▸ **WHAT IS NEEDED**: Within the data that follows, how many lines carry the string "INCH"? Give the number alone.
*** Opening AVAILABLE DATA ***
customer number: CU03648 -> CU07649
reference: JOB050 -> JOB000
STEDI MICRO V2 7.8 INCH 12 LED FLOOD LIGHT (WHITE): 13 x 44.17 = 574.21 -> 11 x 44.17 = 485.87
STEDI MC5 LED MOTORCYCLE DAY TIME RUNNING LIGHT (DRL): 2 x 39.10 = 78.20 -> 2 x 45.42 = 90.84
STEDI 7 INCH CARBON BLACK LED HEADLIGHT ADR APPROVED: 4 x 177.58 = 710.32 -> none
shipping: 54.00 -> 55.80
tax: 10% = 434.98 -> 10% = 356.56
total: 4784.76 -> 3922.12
*** Closing AVAILABLE DATA ***
▸ **EXERCISE OUTPUT**: 2